Stored entries
────

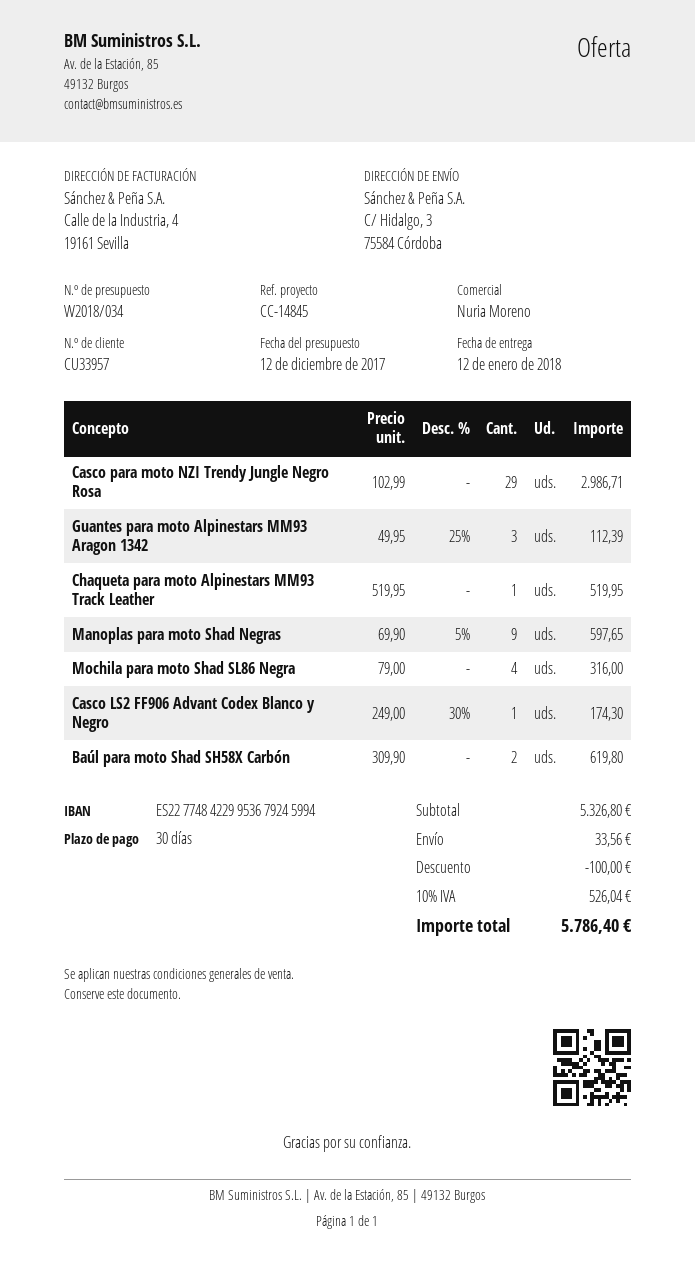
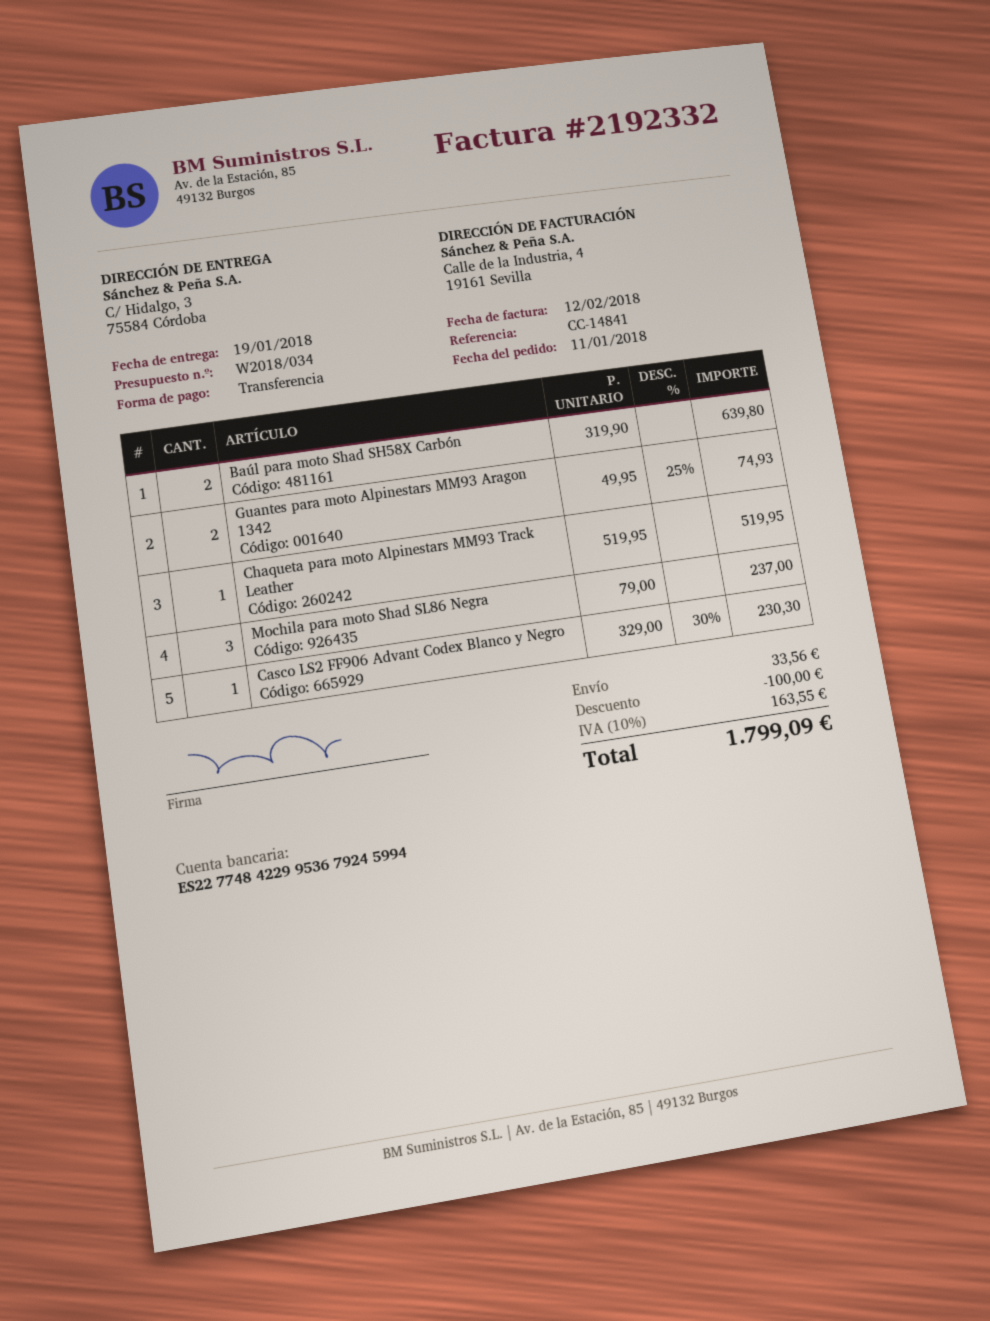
delivery date: 2018-01-12 -> 2018-01-19
reference: CC-14845 -> CC-14841
Casco para moto NZI Trendy Jungle Negro Rosa: 29 x 102.99 = 2986.71 -> none
Guantes para moto Alpinestars MM93 Aragon 1342: 3 x 49.95 - 25% = 112.39 -> 2 x 49.95 - 25% = 74.93
Manoplas para moto Shad Negras: 9 x 69.90 - 5% = 597.65 -> none
Mochila para moto Shad SL86 Negra: 4 x 79.00 = 316.00 -> 3 x 79.00 = 237.00
Casco LS2 FF906 Advant Codex Blanco y Negro: 1 x 249.00 - 30% = 174.30 -> 1 x 329.00 - 30% = 230.30
Baúl para moto Shad SH58X Carbón: 2 x 309.90 = 619.80 -> 2 x 319.90 = 639.80
tax: 10% = 526.04 -> 10% = 163.55
total: 5786.40 -> 1799.09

────

Task to carry out => Exact copies of the entries above are needed, without their pictures.

Exercise response =>
delivery date: 2018-01-12 -> 2018-01-19
reference: CC-14845 -> CC-14841
Casco para moto NZI Trendy Jungle Negro Rosa: 29 x 102.99 = 2986.71 -> none
Guantes para moto Alpinestars MM93 Aragon 1342: 3 x 49.95 - 25% = 112.39 -> 2 x 49.95 - 25% = 74.93
Manoplas para moto Shad Negras: 9 x 69.90 - 5% = 597.65 -> none
Mochila para moto Shad SL86 Negra: 4 x 79.00 = 316.00 -> 3 x 79.00 = 237.00
Casco LS2 FF906 Advant Codex Blanco y Negro: 1 x 249.00 - 30% = 174.30 -> 1 x 329.00 - 30% = 230.30
Baúl para moto Shad SH58X Carbón: 2 x 309.90 = 619.80 -> 2 x 319.90 = 639.80
tax: 10% = 526.04 -> 10% = 163.55
total: 5786.40 -> 1799.09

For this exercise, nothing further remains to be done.